→ **WHAT TO DO**
Which of the lines below holds the string "master"? Copy every line that does.

→ **DATA RECORDS**
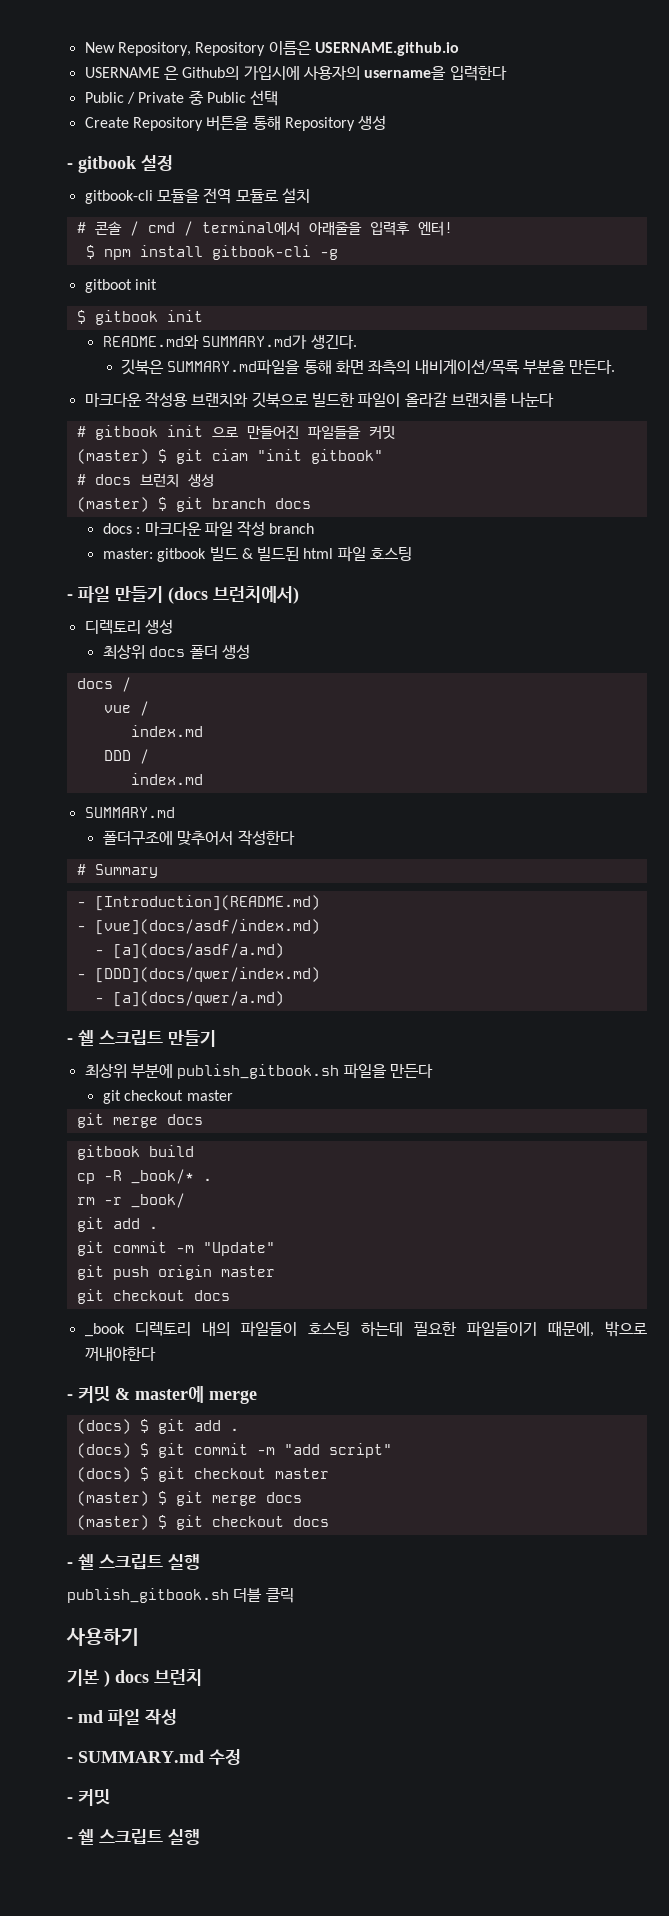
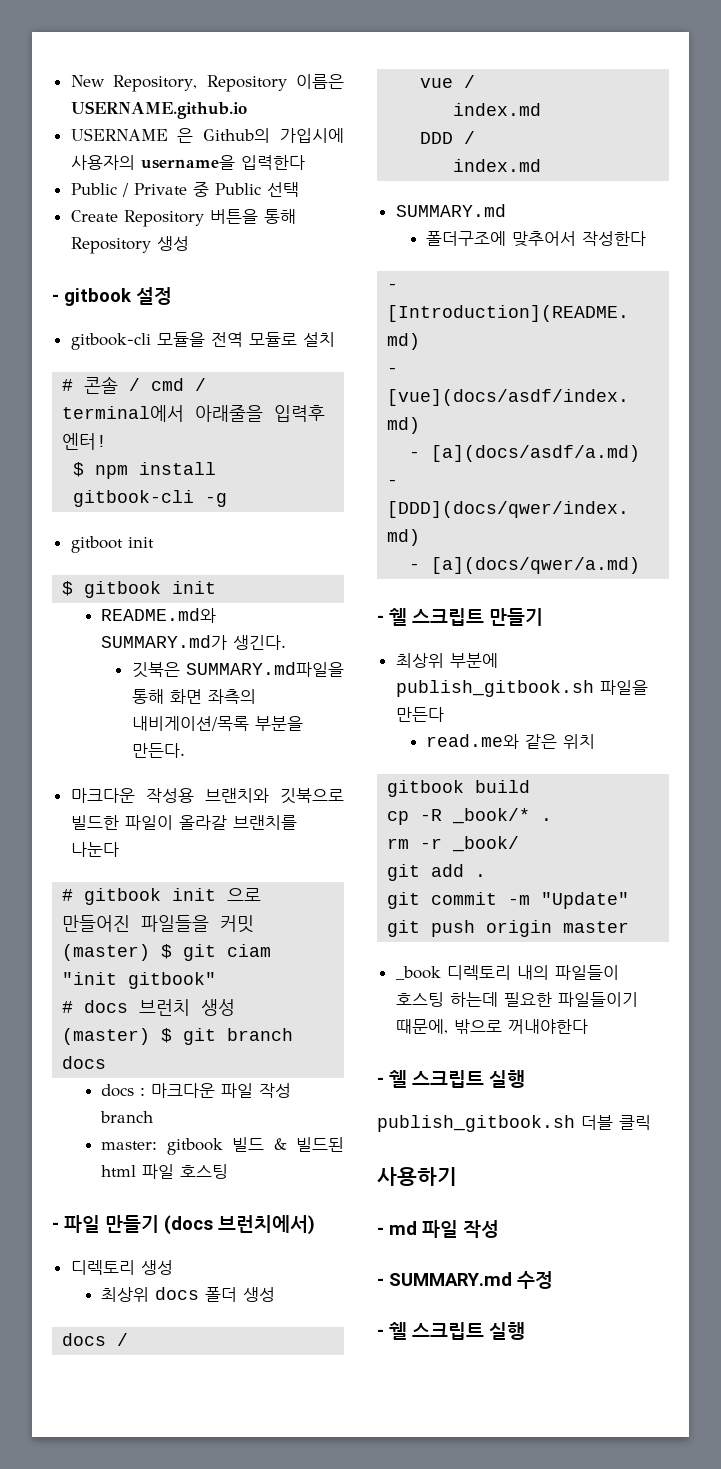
[76,864,158,878] // # Summary -> (647, 238) none
[102,1090,233,1104] [76,1113,203,1128] git checkout master // git merge docs -> [426,734,596,749] read.me와 같은 위치
[76,1289,230,1304] // git checkout docs -> (630, 927) none
[67,1386,257,1404] [76,1419,239,1434] [76,1443,392,1458] [76,1467,329,1482] [76,1491,302,1506] [76,1515,329,1530] // - 커밋 & master에 merge // (docs) $ git add . // (docs) $ git commit -m "add script" // (docs) $ git checkout master // (master) $ git merge docs // (master) $ git checkout docs -> (588, 1026) none
[67,1669,202,1687] // 기본 ) docs 브런치 -> (457, 1176) none
[67,1789,110,1806] // - 커밋 -> (553, 1280) none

→ **PROBLEM SOLUTION**
[102,1090,233,1104] [76,1113,203,1128] git checkout master // git merge docs -> [426,734,596,749] read.me와 같은 위치
[67,1386,257,1404] [76,1419,239,1434] [76,1443,392,1458] [76,1467,329,1482] [76,1491,302,1506] [76,1515,329,1530] // - 커밋 & master에 merge // (docs) $ git add . // (docs) $ git commit -m "add script" // (docs) $ git checkout master // (master) $ git merge docs // (master) $ git checkout docs -> (588, 1026) none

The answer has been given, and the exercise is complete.